■ What to do ■
From the line containing "total: 10117.54 -> 9859.87" to the end of the data, retype every line exactly and nothing else. Drop the pictures.

■ The records ■
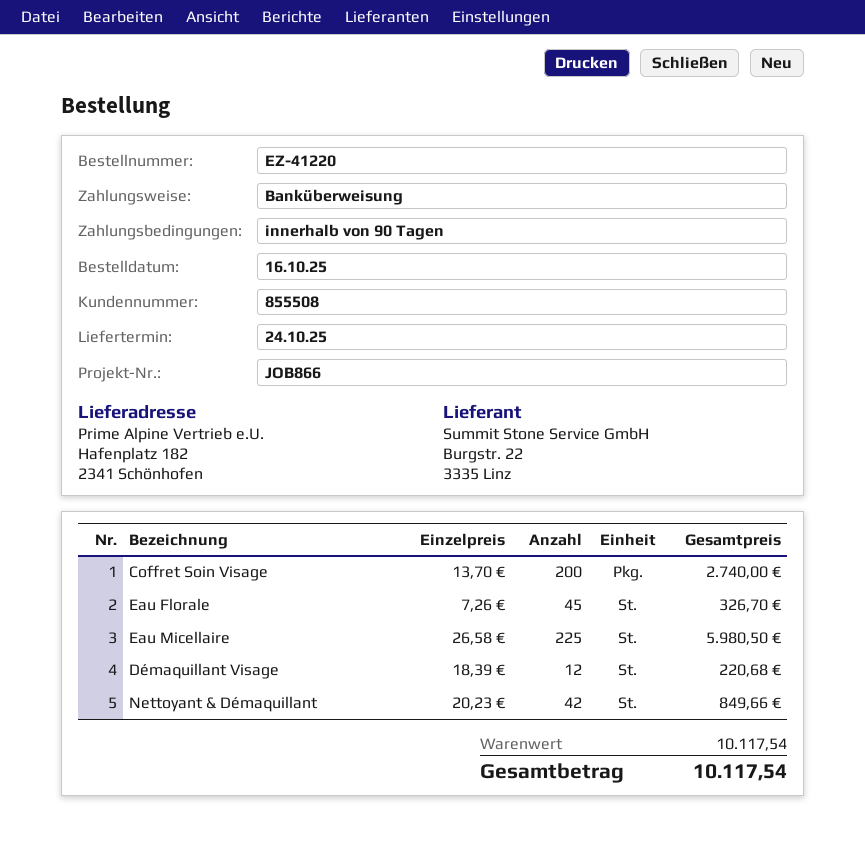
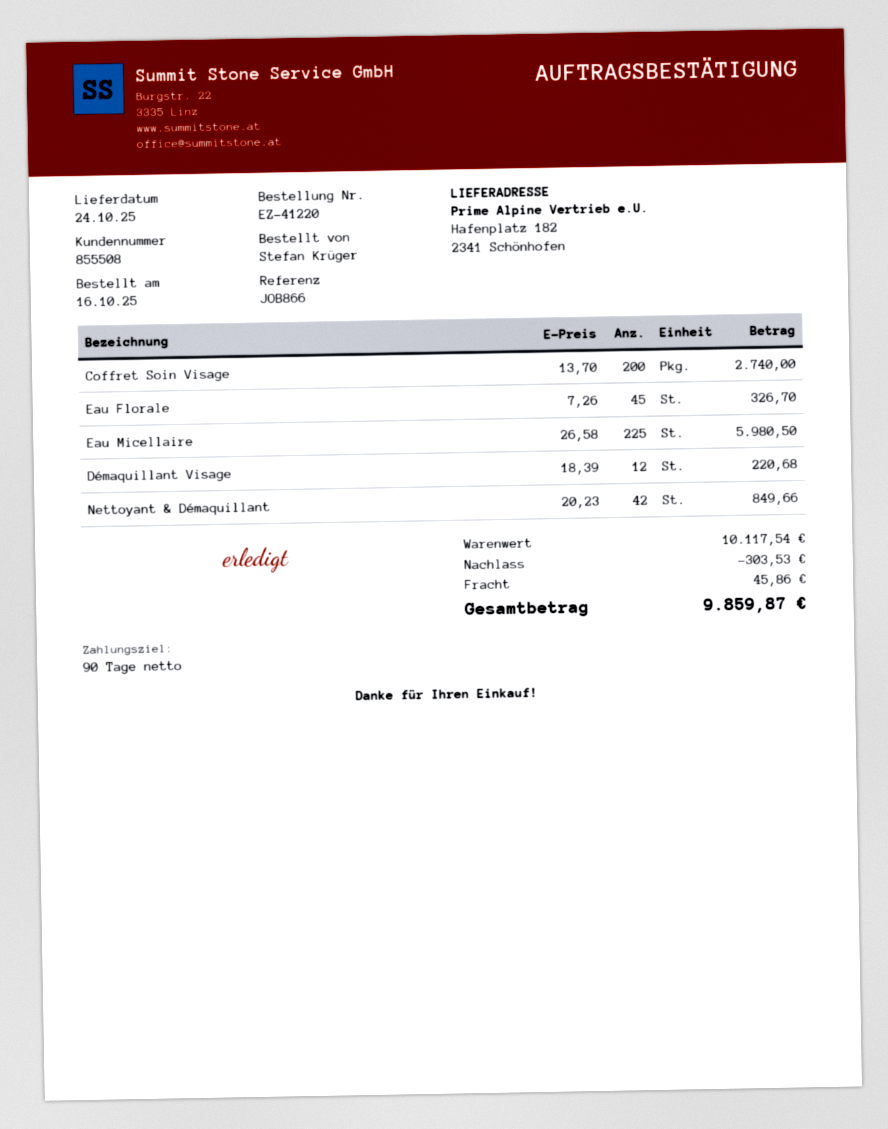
discount: none -> 303.53
shipping: none -> 45.86
total: 10117.54 -> 9859.87

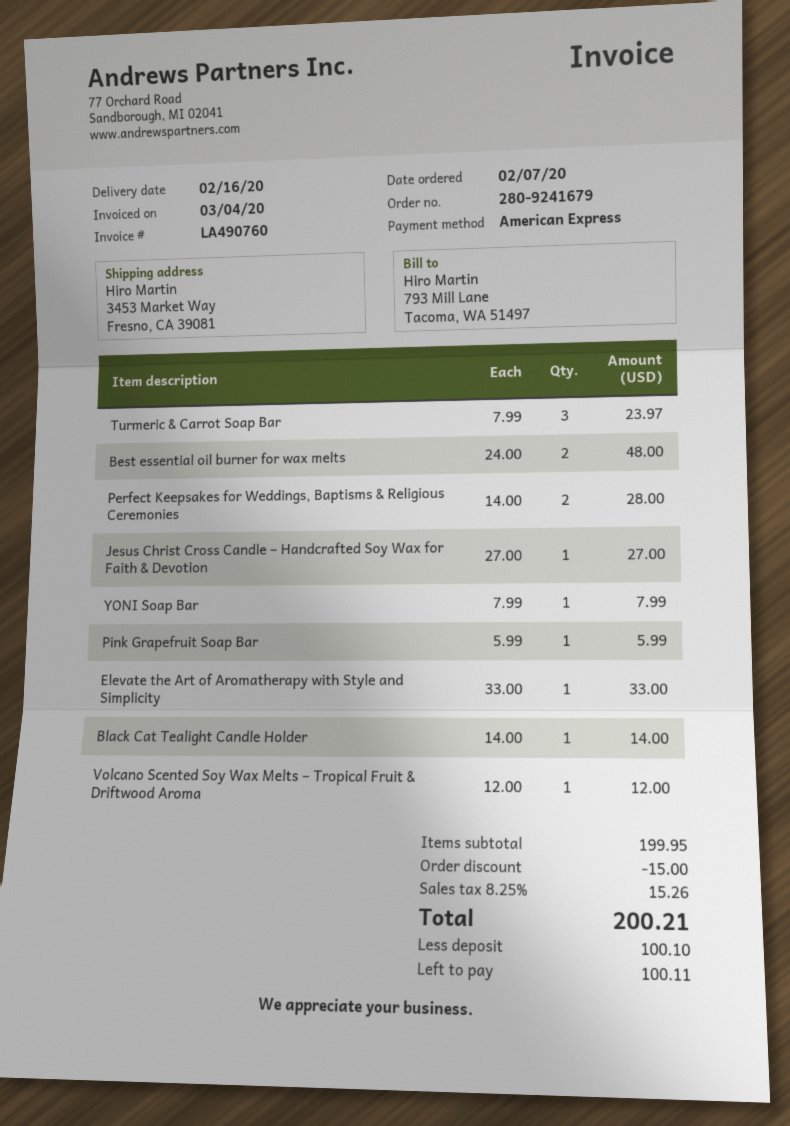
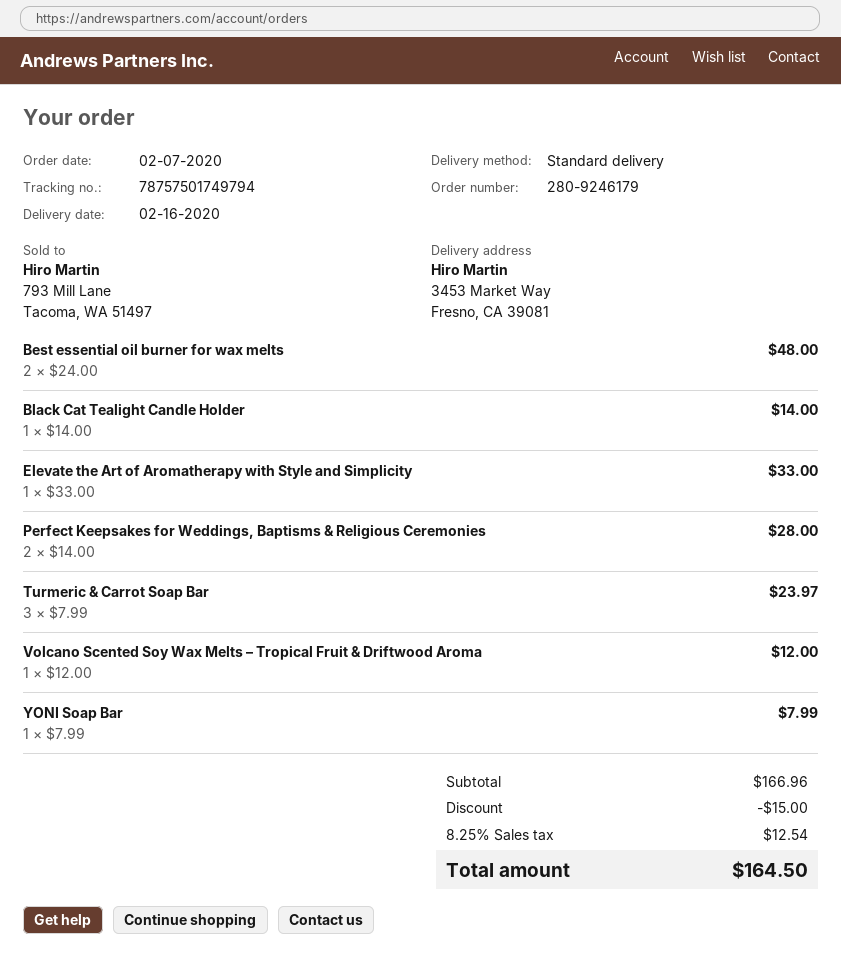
order number: 280-9241679 -> 280-9246179
Jesus Christ Cross Candle – Handcrafted Soy Wax for Faith & Devotion: 1 x 27.00 = 27.00 -> none
Pink Grapefruit Soap Bar: 1 x 5.99 = 5.99 -> none
subtotal: 199.95 -> 166.96
tax: 8.25% = 15.26 -> 8.25% = 12.54
total: 200.21 -> 164.50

■ Result for this exercise ■
total: 10117.54 -> 9859.87

order number: 280-9241679 -> 280-9246179
Jesus Christ Cross Candle – Handcrafted Soy Wax for Faith & Devotion: 1 x 27.00 = 27.00 -> none
Pink Grapefruit Soap Bar: 1 x 5.99 = 5.99 -> none
subtotal: 199.95 -> 166.96
tax: 8.25% = 15.26 -> 8.25% = 12.54
total: 200.21 -> 164.50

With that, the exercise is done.